ACTIVITY: All records below are to be repeated exactly, with the pictures left out.
┏━━
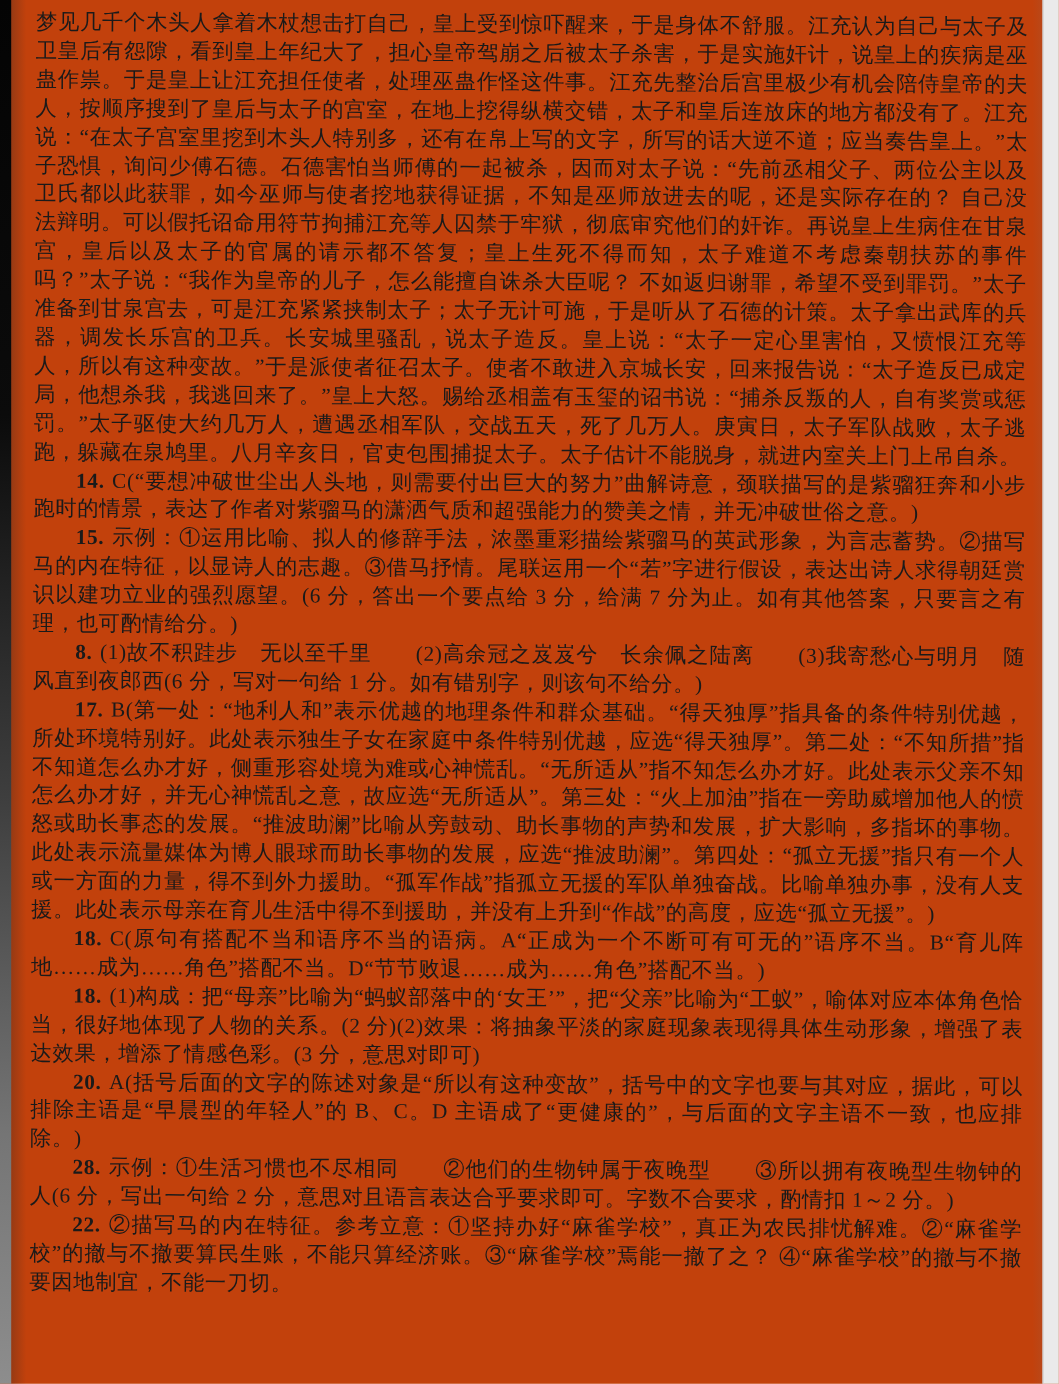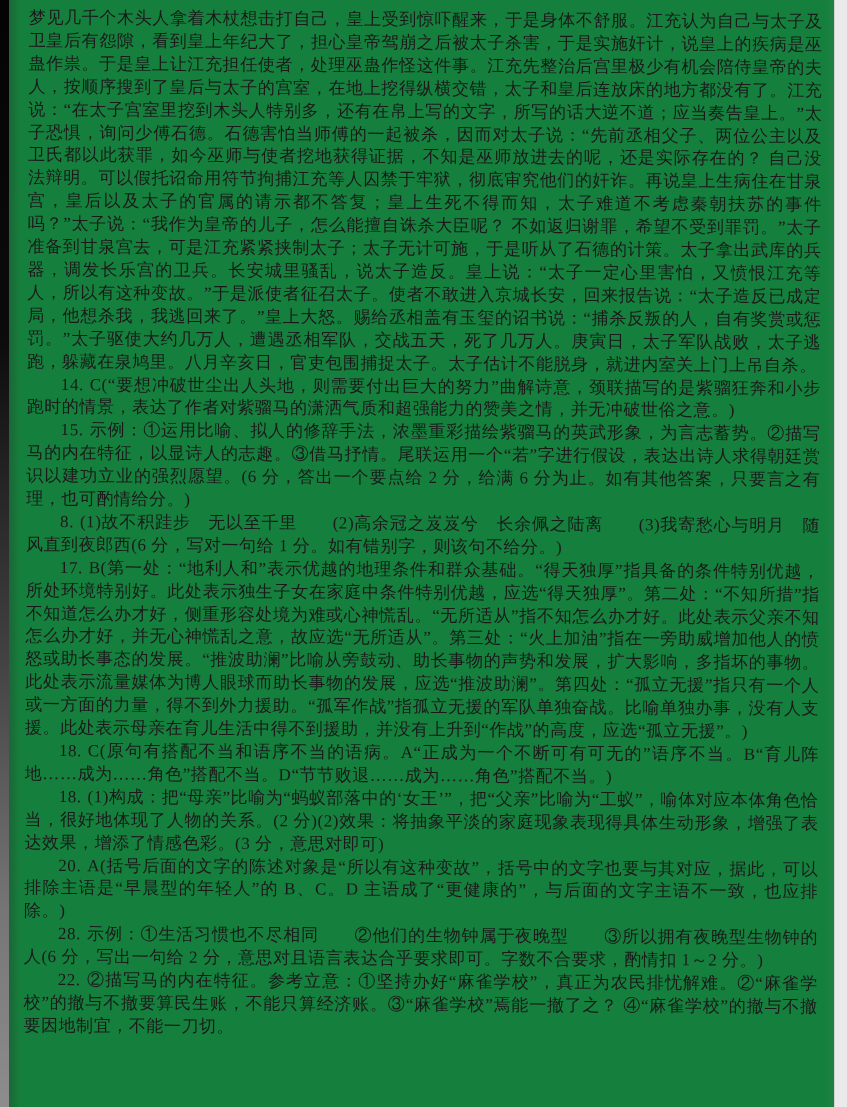--- a/index.html
+++ b/index.html
@@ -10,21 +10,21 @@
   body {
     width: 847px;
     height: 1107px;
     overflow: hidden;
     position: relative;
     font-family: "Liberation Serif", "DejaVu Serif", serif;
   }
   .page {
     position: absolute;
     inset: 0;
-    background: #15803d;
+    background: #c2410c;
   }
   
   .edge-left {
     position: absolute;
     left: 0; top: 0; bottom: 0;
     width: 9px;
     background: linear-gradient(180deg, #040404 0%, #0b0b0b 30%, #3f3f3f 58%, #757575 82%, #8d8d8d 100%);
   }
   .edge-left-fade {
     position: absolute;
@@ -61,40 +61,40 @@
     text-align-last: left;
   }
   .text-block p {
     margin: 0;
     padding: 0;
   }
   p.ans {
     text-indent: 2em;
   }
   .num {
-    font-weight: normal;
+    font-weight: bold;
     margin-right: 0.35em;
   }
 </style>
 </head>
 <body>
 
 <div class="page">
   <div class="edge-right"></div>
   <div class="edge-right-fade"></div>
 
   <div class="text-block">
     <p class="cont">梦见几千个木头人拿着木杖想击打自己，皇上受到惊吓醒来，于是身体不舒服。江充认为自己与太子及卫皇后有怨隙，看到皇上年纪大了，担心皇帝驾崩之后被太子杀害，于是实施奸计，说皇上的疾病是巫蛊作祟。于是皇上让江充担任使者，处理巫蛊作怪这件事。江充先整治后宫里极少有机会陪侍皇帝的夫人，按顺序搜到了皇后与太子的宫室，在地上挖得纵横交错，太子和皇后连放床的地方都没有了。江充说：“在太子宫室里挖到木头人特别多，还有在帛上写的文字，所写的话大逆不道；应当奏告皇上。”太子恐惧，询问少傅石德。石德害怕当师傅的一起被杀，因而对太子说：“先前丞相父子、两位公主以及卫氏都以此获罪，如今巫师与使者挖地获得证据，不知是巫师放进去的呢，还是实际存在的？ 自己没法辩明。可以假托诏命用符节拘捕江充等人囚禁于牢狱，彻底审究他们的奸诈。再说皇上生病住在甘泉宫，皇后以及太子的官属的请示都不答复；皇上生死不得而知，太子难道不考虑秦朝扶苏的事件吗？”太子说：“我作为皇帝的儿子，怎么能擅自诛杀大臣呢？ 不如返归谢罪，希望不受到罪罚。”太子准备到甘泉宫去，可是江充紧紧挟制太子；太子无计可施，于是听从了石德的计策。太子拿出武库的兵器，调发长乐宫的卫兵。长安城里骚乱，说太子造反。皇上说：“太子一定心里害怕，又愤恨江充等人，所以有这种变故。”于是派使者征召太子。使者不敢进入京城长安，回来报告说：“太子造反已成定局，他想杀我，我逃回来了。”皇上大怒。赐给丞相盖有玉玺的诏书说：“捕杀反叛的人，自有奖赏或惩罚。”太子驱使大约几万人，遭遇丞相军队，交战五天，死了几万人。庚寅日，太子军队战败，太子逃跑，躲藏在泉鸠里。八月辛亥日，官吏包围捕捉太子。太子估计不能脱身，就进内室关上门上吊自杀。</p>
     <div id="answers-list">
   <p class="ans">
     <span class="num">14.</span><span class="txt">C(“要想冲破世尘出人头地，则需要付出巨大的努力”曲解诗意，颈联描写的是紫骝狂奔和小步跑时的情景，表达了作者对紫骝马的潇洒气质和超强能力的赞美之情，并无冲破世俗之意。)</span>
   </p>
 
   <p class="ans">
-    <span class="num">15.</span><span class="txt">示例：①运用比喻、拟人的修辞手法，浓墨重彩描绘紫骝马的英武形象，为言志蓄势。②描写马的内在特征，以显诗人的志趣。③借马抒情。尾联运用一个“若”字进行假设，表达出诗人求得朝廷赏识以建功立业的强烈愿望。(6 分，答出一个要点给 2 分，给满 6 分为止。如有其他答案，只要言之有理，也可酌情给分。)</span>
+    <span class="num">15.</span><span class="txt">示例：①运用比喻、拟人的修辞手法，浓墨重彩描绘紫骝马的英武形象，为言志蓄势。②描写马的内在特征，以显诗人的志趣。③借马抒情。尾联运用一个“若”字进行假设，表达出诗人求得朝廷赏识以建功立业的强烈愿望。(6 分，答出一个要点给 3 分，给满 7 分为止。如有其他答案，只要言之有理，也可酌情给分。)</span>
   </p>
 
   <p class="ans">
     <span class="num">8.</span><span class="txt">(1)故不积跬步　无以至千里　　(2)高余冠之岌岌兮　长余佩之陆离　　(3)我寄愁心与明月　随风直到夜郎西(6 分，写对一句给 1 分。如有错别字，则该句不给分。)</span>
   </p>
 
   <p class="ans">
     <span class="num">17.</span><span class="txt">B(第一处：“地利人和”表示优越的地理条件和群众基础。“得天独厚”指具备的条件特别优越，所处环境特别好。此处表示独生子女在家庭中条件特别优越，应选“得天独厚”。第二处：“不知所措”指不知道怎么办才好，侧重形容处境为难或心神慌乱。“无所适从”指不知怎么办才好。此处表示父亲不知怎么办才好，并无心神慌乱之意，故应选“无所适从”。第三处：“火上加油”指在一旁助威增加他人的愤怒或助长事态的发展。“推波助澜”比喻从旁鼓动、助长事物的声势和发展，扩大影响，多指坏的事物。此处表示流量媒体为博人眼球而助长事物的发展，应选“推波助澜”。第四处：“孤立无援”指只有一个人或一方面的力量，得不到外力援助。“孤军作战”指孤立无援的军队单独奋战。比喻单独办事，没有人支援。此处表示母亲在育儿生活中得不到援助，并没有上升到“作战”的高度，应选“孤立无援”。)</span>
   </p>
┗━━
EXERCISE RESULT:
--- a/index.html
+++ b/index.html
@@ -10,21 +10,21 @@
   body {
     width: 847px;
     height: 1107px;
     overflow: hidden;
     position: relative;
     font-family: "Liberation Serif", "DejaVu Serif", serif;
   }
   .page {
     position: absolute;
     inset: 0;
-    background: #15803d;
+    background: #c2410c;
   }
   
   .edge-left {
     position: absolute;
     left: 0; top: 0; bottom: 0;
     width: 9px;
     background: linear-gradient(180deg, #040404 0%, #0b0b0b 30%, #3f3f3f 58%, #757575 82%, #8d8d8d 100%);
   }
   .edge-left-fade {
     position: absolute;
@@ -61,40 +61,40 @@
     text-align-last: left;
   }
   .text-block p {
     margin: 0;
     padding: 0;
   }
   p.ans {
     text-indent: 2em;
   }
   .num {
-    font-weight: normal;
+    font-weight: bold;
     margin-right: 0.35em;
   }
 </style>
 </head>
 <body>
 
 <div class="page">
   <div class="edge-right"></div>
   <div class="edge-right-fade"></div>
 
   <div class="text-block">
     <p class="cont">梦见几千个木头人拿着木杖想击打自己，皇上受到惊吓醒来，于是身体不舒服。江充认为自己与太子及卫皇后有怨隙，看到皇上年纪大了，担心皇帝驾崩之后被太子杀害，于是实施奸计，说皇上的疾病是巫蛊作祟。于是皇上让江充担任使者，处理巫蛊作怪这件事。江充先整治后宫里极少有机会陪侍皇帝的夫人，按顺序搜到了皇后与太子的宫室，在地上挖得纵横交错，太子和皇后连放床的地方都没有了。江充说：“在太子宫室里挖到木头人特别多，还有在帛上写的文字，所写的话大逆不道；应当奏告皇上。”太子恐惧，询问少傅石德。石德害怕当师傅的一起被杀，因而对太子说：“先前丞相父子、两位公主以及卫氏都以此获罪，如今巫师与使者挖地获得证据，不知是巫师放进去的呢，还是实际存在的？ 自己没法辩明。可以假托诏命用符节拘捕江充等人囚禁于牢狱，彻底审究他们的奸诈。再说皇上生病住在甘泉宫，皇后以及太子的官属的请示都不答复；皇上生死不得而知，太子难道不考虑秦朝扶苏的事件吗？”太子说：“我作为皇帝的儿子，怎么能擅自诛杀大臣呢？ 不如返归谢罪，希望不受到罪罚。”太子准备到甘泉宫去，可是江充紧紧挟制太子；太子无计可施，于是听从了石德的计策。太子拿出武库的兵器，调发长乐宫的卫兵。长安城里骚乱，说太子造反。皇上说：“太子一定心里害怕，又愤恨江充等人，所以有这种变故。”于是派使者征召太子。使者不敢进入京城长安，回来报告说：“太子造反已成定局，他想杀我，我逃回来了。”皇上大怒。赐给丞相盖有玉玺的诏书说：“捕杀反叛的人，自有奖赏或惩罚。”太子驱使大约几万人，遭遇丞相军队，交战五天，死了几万人。庚寅日，太子军队战败，太子逃跑，躲藏在泉鸠里。八月辛亥日，官吏包围捕捉太子。太子估计不能脱身，就进内室关上门上吊自杀。</p>
     <div id="answers-list">
   <p class="ans">
     <span class="num">14.</span><span class="txt">C(“要想冲破世尘出人头地，则需要付出巨大的努力”曲解诗意，颈联描写的是紫骝狂奔和小步跑时的情景，表达了作者对紫骝马的潇洒气质和超强能力的赞美之情，并无冲破世俗之意。)</span>
   </p>
 
   <p class="ans">
-    <span class="num">15.</span><span class="txt">示例：①运用比喻、拟人的修辞手法，浓墨重彩描绘紫骝马的英武形象，为言志蓄势。②描写马的内在特征，以显诗人的志趣。③借马抒情。尾联运用一个“若”字进行假设，表达出诗人求得朝廷赏识以建功立业的强烈愿望。(6 分，答出一个要点给 2 分，给满 6 分为止。如有其他答案，只要言之有理，也可酌情给分。)</span>
+    <span class="num">15.</span><span class="txt">示例：①运用比喻、拟人的修辞手法，浓墨重彩描绘紫骝马的英武形象，为言志蓄势。②描写马的内在特征，以显诗人的志趣。③借马抒情。尾联运用一个“若”字进行假设，表达出诗人求得朝廷赏识以建功立业的强烈愿望。(6 分，答出一个要点给 3 分，给满 7 分为止。如有其他答案，只要言之有理，也可酌情给分。)</span>
   </p>
 
   <p class="ans">
     <span class="num">8.</span><span class="txt">(1)故不积跬步　无以至千里　　(2)高余冠之岌岌兮　长余佩之陆离　　(3)我寄愁心与明月　随风直到夜郎西(6 分，写对一句给 1 分。如有错别字，则该句不给分。)</span>
   </p>
 
   <p class="ans">
     <span class="num">17.</span><span class="txt">B(第一处：“地利人和”表示优越的地理条件和群众基础。“得天独厚”指具备的条件特别优越，所处环境特别好。此处表示独生子女在家庭中条件特别优越，应选“得天独厚”。第二处：“不知所措”指不知道怎么办才好，侧重形容处境为难或心神慌乱。“无所适从”指不知怎么办才好。此处表示父亲不知怎么办才好，并无心神慌乱之意，故应选“无所适从”。第三处：“火上加油”指在一旁助威增加他人的愤怒或助长事态的发展。“推波助澜”比喻从旁鼓动、助长事物的声势和发展，扩大影响，多指坏的事物。此处表示流量媒体为博人眼球而助长事物的发展，应选“推波助澜”。第四处：“孤立无援”指只有一个人或一方面的力量，得不到外力援助。“孤军作战”指孤立无援的军队单独奋战。比喻单独办事，没有人支援。此处表示母亲在育儿生活中得不到援助，并没有上升到“作战”的高度，应选“孤立无援”。)</span>
   </p>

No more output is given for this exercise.